The International Boxing Association notes the comments in respect of the recent communication from the IOC; this includes a revised version of the Paris 2024 Boxing Qualification System (OQS). Whilst we acknowledge the changes, IBA remains concerned, specifically with regards to the removal of the ranking pathway which was originally agreed in April of this year. The IOC had been integral in this early collaborative work with IBA, forming a specific working group to create the OQS. These late changes will have a significant and direct impact on the agreed 2022/23 forecast of events, not only at IBA level, but also for the confederations who are deep into the process of planning their elite staged events. The system initially approved by the IOC was designed to make all criteria fair, transparent and open to all.
IBA also notes that, whilst it was criticized for not providing by the end of June all the deliverables related to the qualification system, notably with less than two years before Paris 2024, there is still no clarity on how the system will be executed, its exact timeline, and the location of Africa multisport event and world qualification tournaments.
Neither is IBA aware of consultations made by the IOC with key IBA stakeholders, including IBA technical committees and IBA Athletes Committee, whilst it is claimed that the new qualification process puts boxers first.
The perceived double standard approach relating to the joint assessment work in the technical officials space remains extremely disappointing. The IOC boxing independent expert group and IBA subject matter experts have been working extremely closely over the past 6 months to share best practice. The results of this positive collaborative work have indeed been seen and recognised at the highest level. Comments have been made by the IOC President, Mr Thomas Bach, relating specifically to the good, clean and positive work set against the IBA Women’s World Boxing Championships in Istanbul. Our work in the integrity space has already had a significant positive impact on results coming out at world level competition. Trust is extremely important whilst working together in the team environment; positive feedback has been prevalent during this time, so it remains really difficult and disappointing to understand the sudden change in tact and direction.
IBA has worked extremely hard over the past 12-18 months in the management, training, and professional development space for all technical officials. The pre-course requirements to all major championships has proved to be a great success, along with the support provided by Professor McLaren and the artificial intelligence programme. The random draw process has been applied to all events, and the management of this process has been personally praised by independent experts external to the organization. All key positions within the field of play are carefully monitored in ensuring that highly competent officials vetted thoroughly prior to appointment. All respective administration relating to the selection criteria has been carefully formulated and planned; the ongoing development programme has captured all lessons learned from the past, ensuring that the training methodologies are absolutely on point with the latest ethics and behavior requirements; all of which have been actively supported by the IOC/IBA working group.
IBA is also surprised to learn that independent experts identified issues related to competition management and refereeing and judging processes during the Commonwealth Games in Birmingham; specifically when comments were made about ‘how the integrity management relating to technical officials within IBA’ is now fixed.

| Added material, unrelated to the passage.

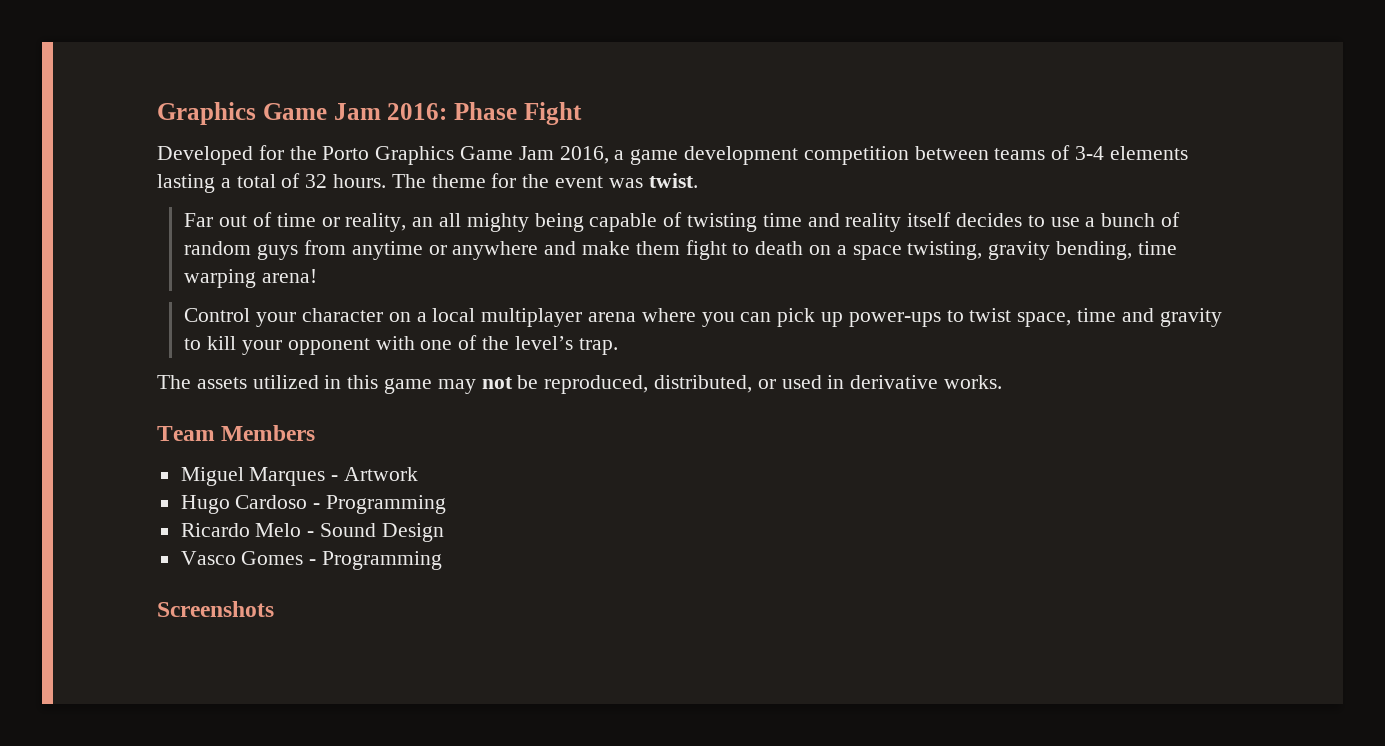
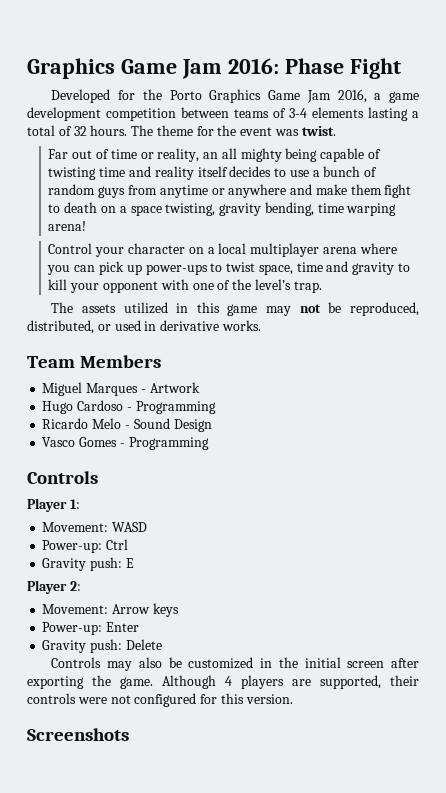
(443, 560) none -> [27,471,98,484] [27,498,80,512] [42,522,148,532] [42,539,129,553] [42,557,134,571] [27,580,81,594] [42,603,179,617] [42,622,140,635] [42,639,162,653] [51,657,419,671] [27,675,419,689] [27,693,293,707] // Controls // Player 1: // Movement: WASD // Power-up: Ctrl // Gravity push: E // Player 2: // Movement: Arrow keys // Power-up: Enter // Gravity push: Delete // Controls may also be customized in the initial screen after exporting the game. Although 4 players are supported, their controls were not configured for this version.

Whilst we acknowledge that there is always room for improvement, we also observe significant progress in the above-mentioned fields, which is confirmed within the McLaren’s report following the extensive work completed by his team on site at this specific competition.
The newly formed IBA has moved away from the issues of the past. The organization has a new democratically elected Board of Directors, and it is a totally new entity. Fairness and transparency are words that are often used in the daily working environment of IBA. Integrity remains pivotal to our work and those adopted core values that we owe to our athletes and coaches. We remain at their disposal 24/7 in ensuring that the IBA vision is communicated globally; laying down the foundations of good sporting and ethical practice remains at the heart of our global work.
Governance Reform Group (GRG) has fulfilled its mandate, and IBA thanks Professor Haas and his team for recommending all necessary governance reforms and monitoring. IBA is committed to the best governance practices and to following all GRG recommendations and completing the reforms process. The forthcoming congress will dispel the myth and all doubts over IBA’s commitment to good governance.
IBA is confident that it has implemented the vast majority of the recommended reforms. Whilst the remainder are work in progress, the largest aspects of this work have been completed. We believe that the IOC is not well-informed regarding the current financial state of IBA, but we remain open to any request for shared information. IBA has no concerns about the work in this space, but like all evolving organizations, we continue to strive for better in everything that we do. Note that the staff restructure of the Lausanne office was a necessary process for its continued smooth operation moving forward; an effective working environment with sound structure will ensure the smooth and efficient delivery of our KPIs.
‘A look forward to’ is the excellent work on an independent marketing program that will be announced very shortly; we have agreements made with two main sponsors. Further good news stories; a new competition system, with the World Boxing Tour, commencing in mid-October in Maribor. We have also secured World Championships hosts for 2023.